Real, shipped projects: a mix of full-stack apps and applied AI.
ChaseGuard
A full-stack banking platform built for a JPMorgan Chase and Bournemouth University program. It combines real-time fraud detection and role-based access control with financial-wellness dashboards and full audit logging, on a Django REST backend and a React front end.
Openfy
A privacy-first desktop music app with a clean, Spotify-style interface. It streams millions of tracks with synced lyrics, audio visualizers, and listening stats, while keeping your whole library and listening data on your own machine.
GALex Digital
A digital edition of a Greek-Arabic lexicon for classics researchers. It supports bidirectional search across Greek, Arabic, and transliteration, links each translation back to its source passages, and lets you cross-reference entries by root and by author.
Purbeck World Cup Hub
A World Cup 2026 prediction game for a student residence.
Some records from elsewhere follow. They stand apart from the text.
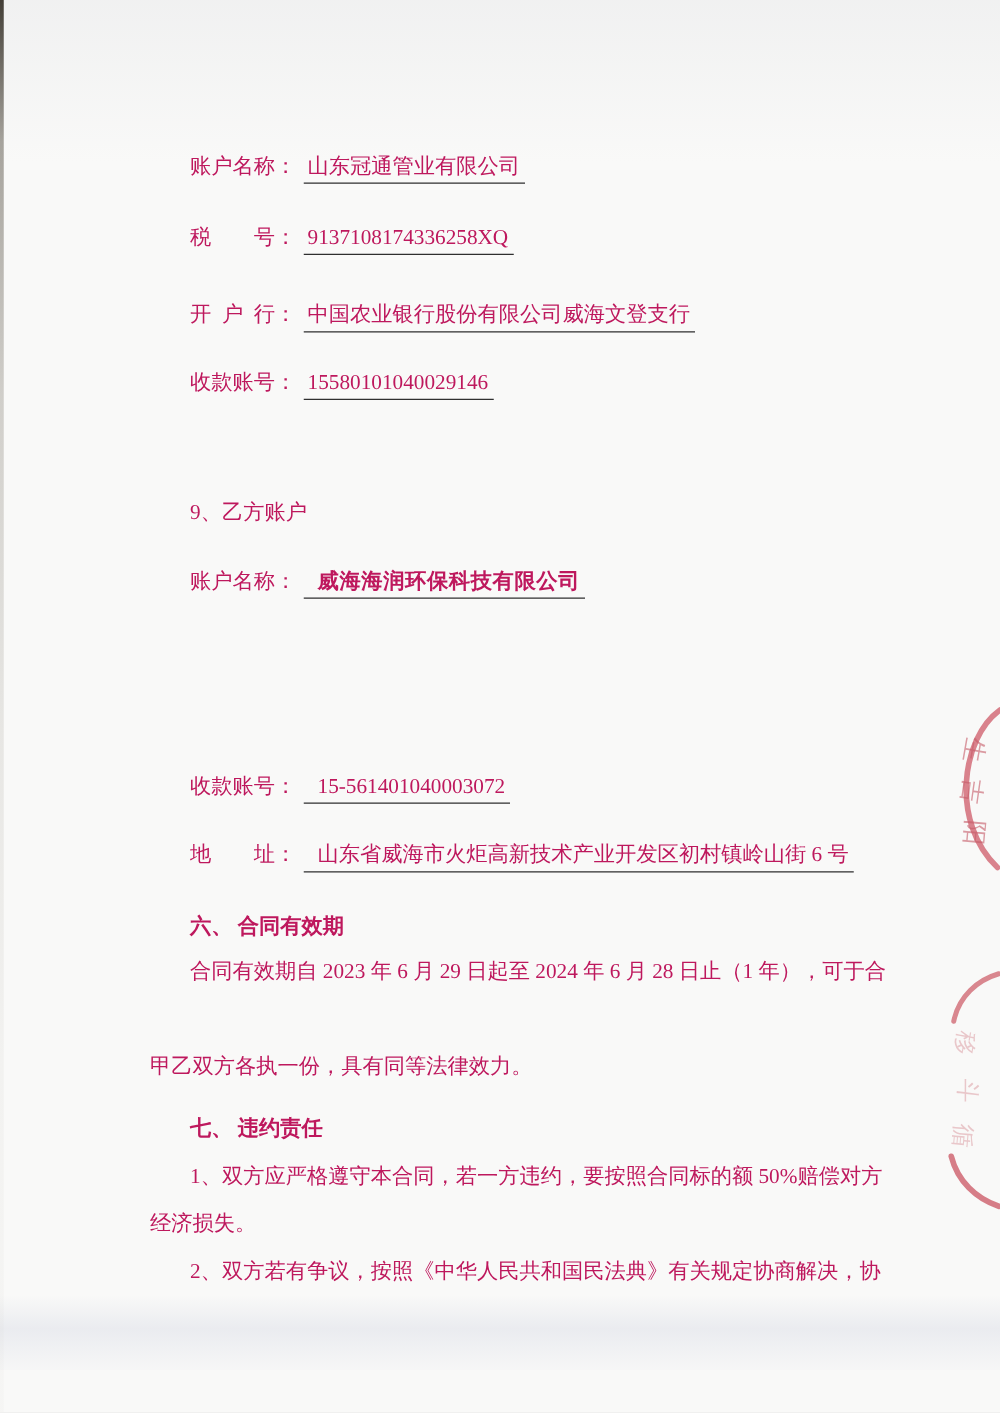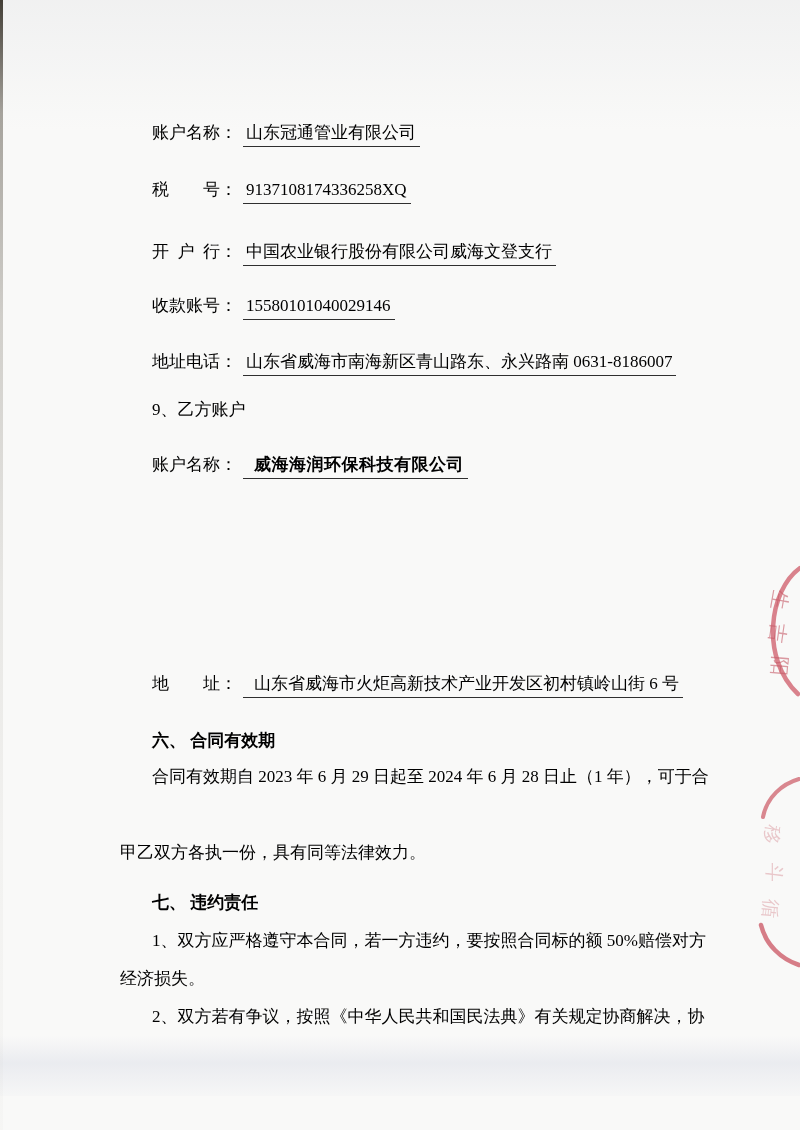"账户名称： 山东冠通管业有限公司" .page { color: #000000 -> #be185d }
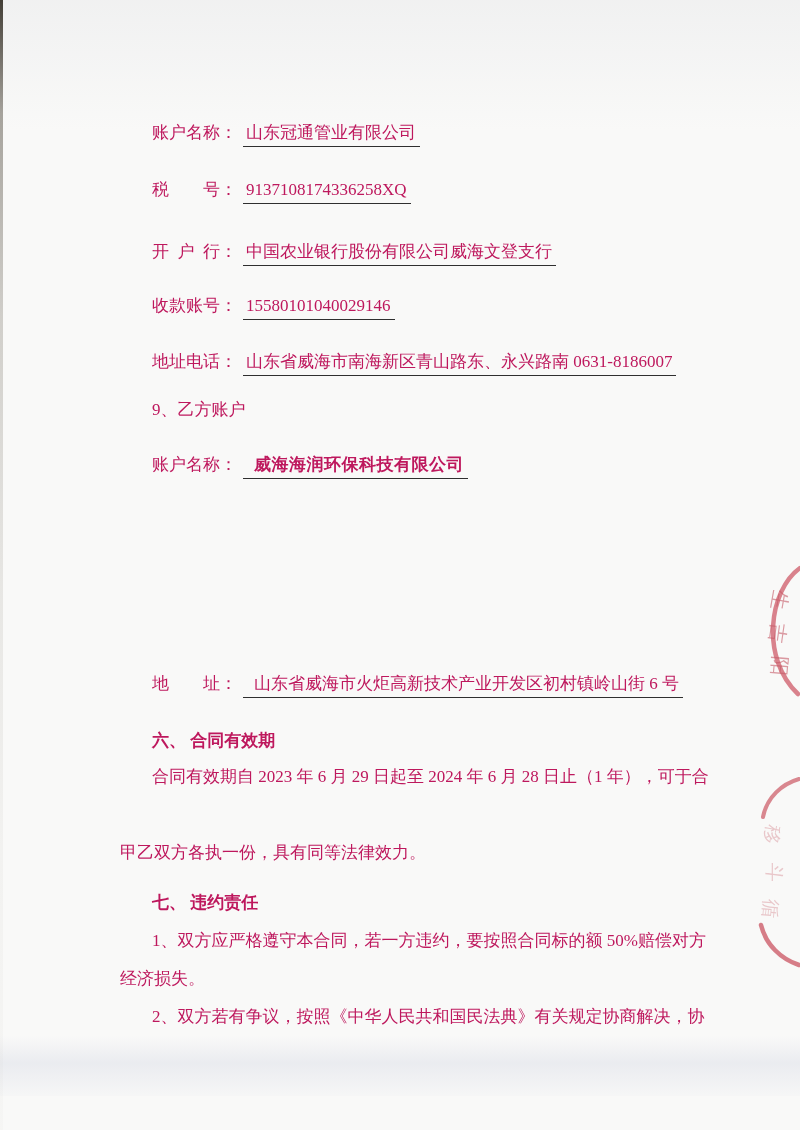"地址电话： 山东省威海市南海新区青山路东、永兴路南 0631-8186007" div.line { html: <div> <span>地址电话</span><span>：</span><span>山东省威海市南海新区青山路东、永兴路南 0631-8186007</span> </div> -> none }
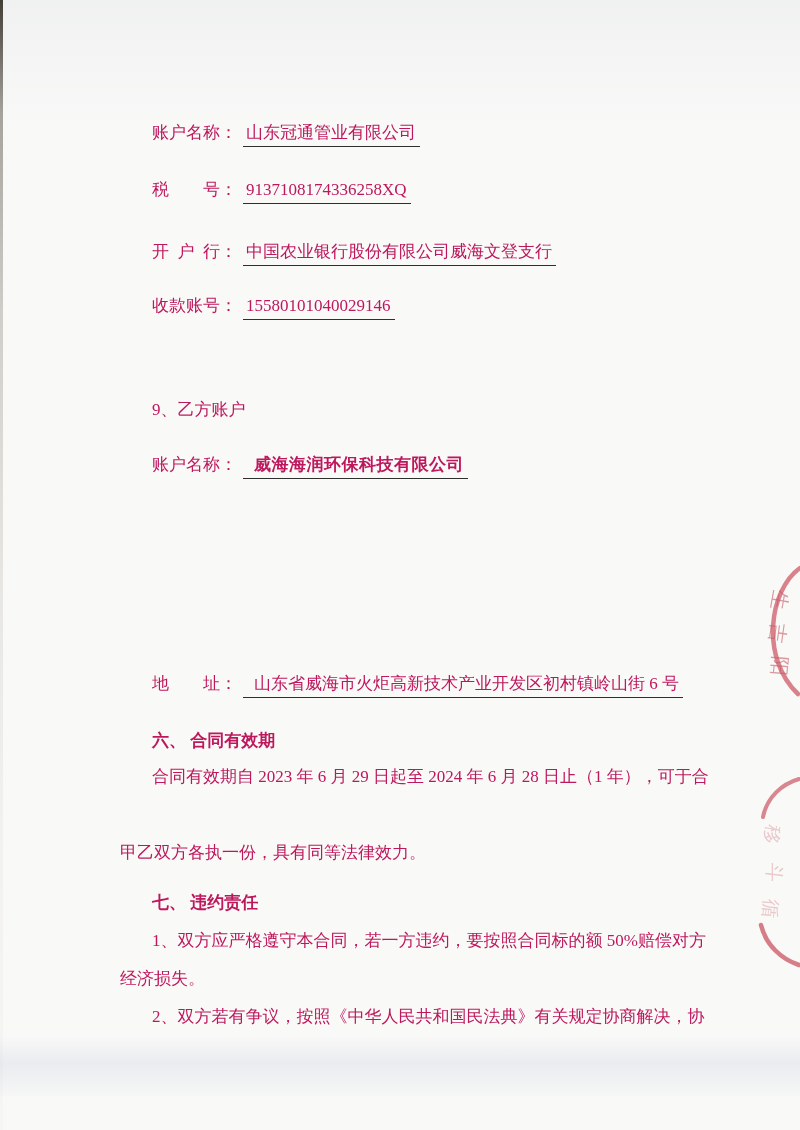"收款账号： 15-561401040003072" div.line { html: none -> <div> <span>收款账号</span><span>：</span><span>15-561401040003072</span> </div> }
Players forecast match results and pick a champion to climb a live house leaderboard, backed by user accounts, live score feeds, and a points engine that scores every prediction automatically.
Engineering discipline, applied to AI.
Evaluation first
I define what “good” means with measurable evals before building, so progress is real and regressions are visible.
Grounded & safe
Retrieval, citations, and guardrails keep model output anchored to sources and within safe bounds.
Cost & latency aware
The right model for the job, balancing accuracy against the budget and speed a product can actually afford.
Built to operate
Monitoring, tracing, and clean interfaces so systems stay reliable long after launch day.